(Stored data entries)

::::::

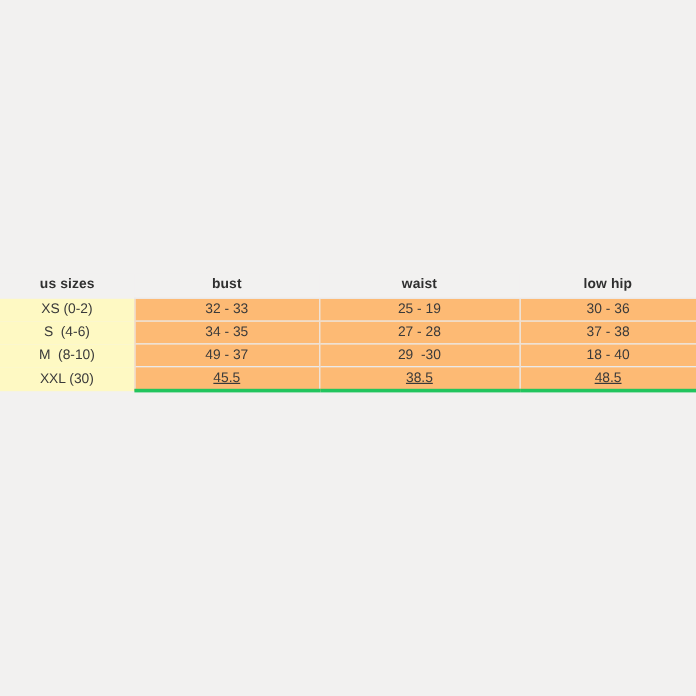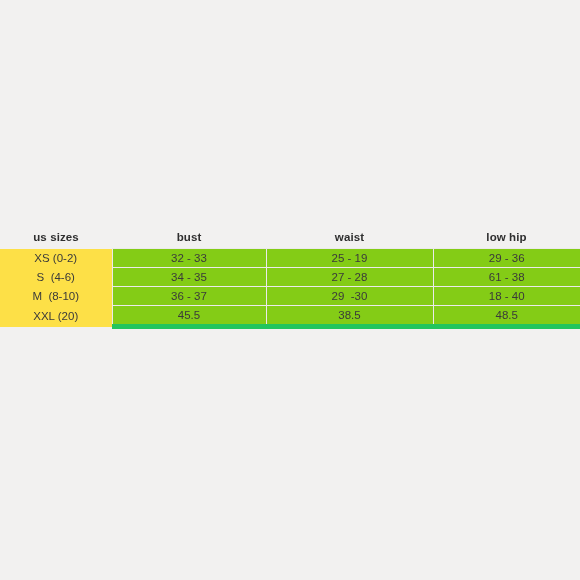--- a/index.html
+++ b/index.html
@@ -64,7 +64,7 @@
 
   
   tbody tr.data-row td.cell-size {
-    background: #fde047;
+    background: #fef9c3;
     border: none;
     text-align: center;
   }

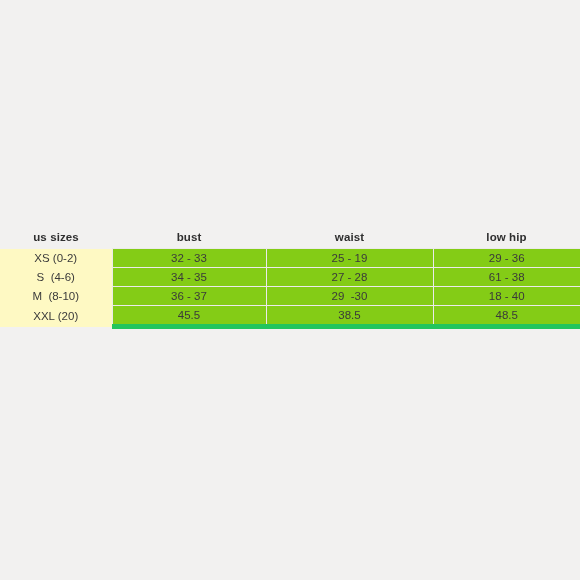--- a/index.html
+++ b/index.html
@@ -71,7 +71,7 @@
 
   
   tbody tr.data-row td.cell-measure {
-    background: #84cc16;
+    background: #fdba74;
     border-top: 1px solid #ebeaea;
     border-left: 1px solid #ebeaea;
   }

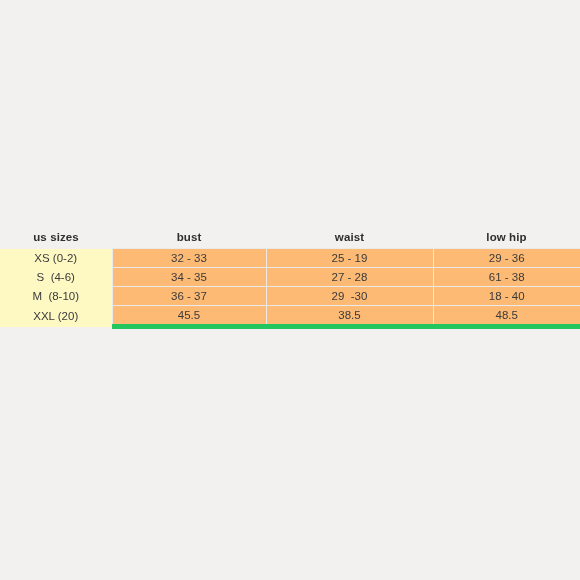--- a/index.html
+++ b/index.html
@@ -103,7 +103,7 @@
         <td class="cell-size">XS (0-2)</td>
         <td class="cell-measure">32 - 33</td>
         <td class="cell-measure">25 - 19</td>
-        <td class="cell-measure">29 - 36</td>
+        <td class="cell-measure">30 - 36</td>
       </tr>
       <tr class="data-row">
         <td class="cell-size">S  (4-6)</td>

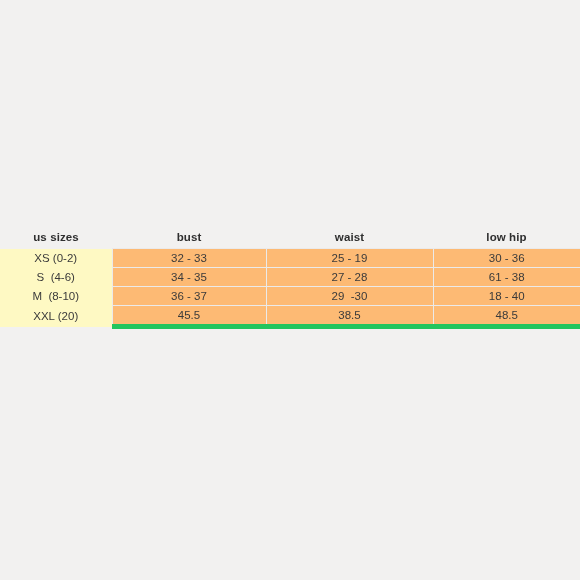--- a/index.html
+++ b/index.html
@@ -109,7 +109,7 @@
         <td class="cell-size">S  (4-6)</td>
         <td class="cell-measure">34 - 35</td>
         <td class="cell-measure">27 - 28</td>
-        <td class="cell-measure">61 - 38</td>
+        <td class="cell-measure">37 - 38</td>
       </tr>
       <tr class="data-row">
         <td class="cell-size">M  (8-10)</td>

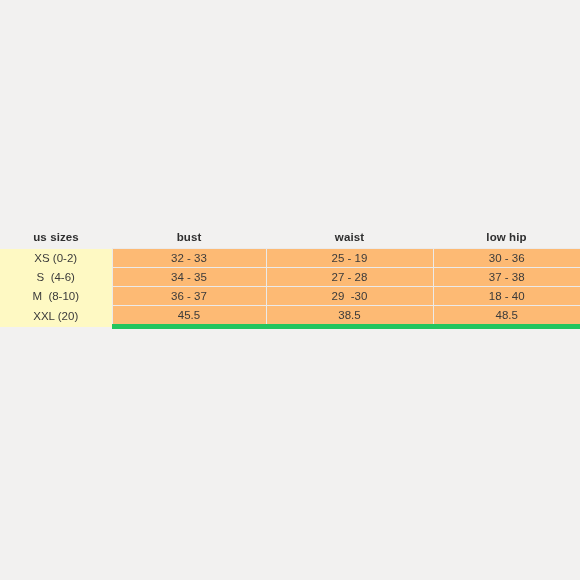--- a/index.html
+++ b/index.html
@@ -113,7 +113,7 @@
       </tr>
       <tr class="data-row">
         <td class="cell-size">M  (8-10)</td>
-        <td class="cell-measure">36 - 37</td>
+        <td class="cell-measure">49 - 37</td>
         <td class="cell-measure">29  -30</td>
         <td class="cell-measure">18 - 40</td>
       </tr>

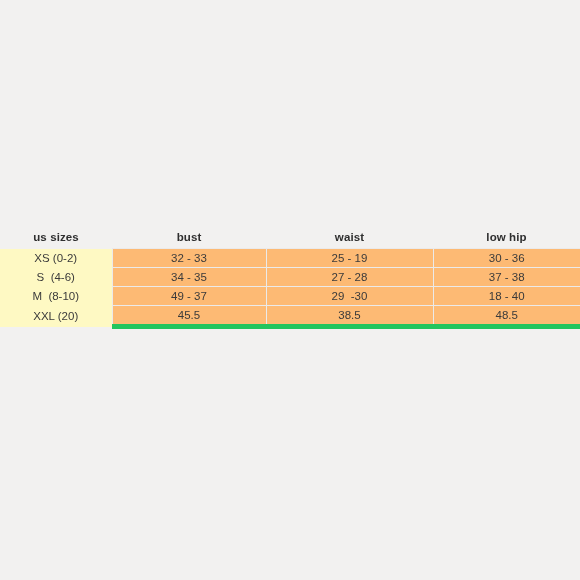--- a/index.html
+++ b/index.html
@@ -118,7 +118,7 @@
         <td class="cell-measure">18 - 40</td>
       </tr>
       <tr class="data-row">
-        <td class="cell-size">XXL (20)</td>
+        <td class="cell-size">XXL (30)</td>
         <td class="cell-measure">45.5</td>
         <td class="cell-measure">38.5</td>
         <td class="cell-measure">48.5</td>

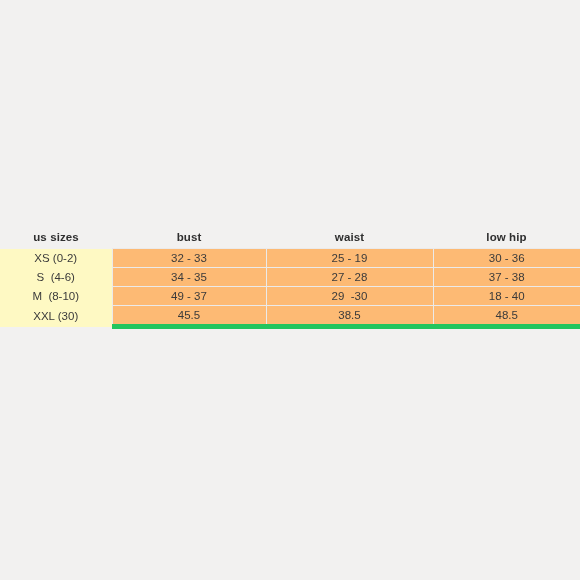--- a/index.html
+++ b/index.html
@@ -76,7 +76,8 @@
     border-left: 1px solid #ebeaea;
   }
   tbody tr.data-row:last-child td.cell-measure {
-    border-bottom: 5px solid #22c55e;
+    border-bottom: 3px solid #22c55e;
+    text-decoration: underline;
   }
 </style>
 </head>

::::::

• **About this task**
Treating the line with "-71,7 +71,7 @@" as the last line to include, retype the records exactly from their first line, excluding pictures.

• **Answer space**
--- a/index.html
+++ b/index.html
@@ -64,7 +64,7 @@
 
   
   tbody tr.data-row td.cell-size {
-    background: #fde047;
+    background: #fef9c3;
     border: none;
     text-align: center;
   }

--- a/index.html
+++ b/index.html
@@ -71,7 +71,7 @@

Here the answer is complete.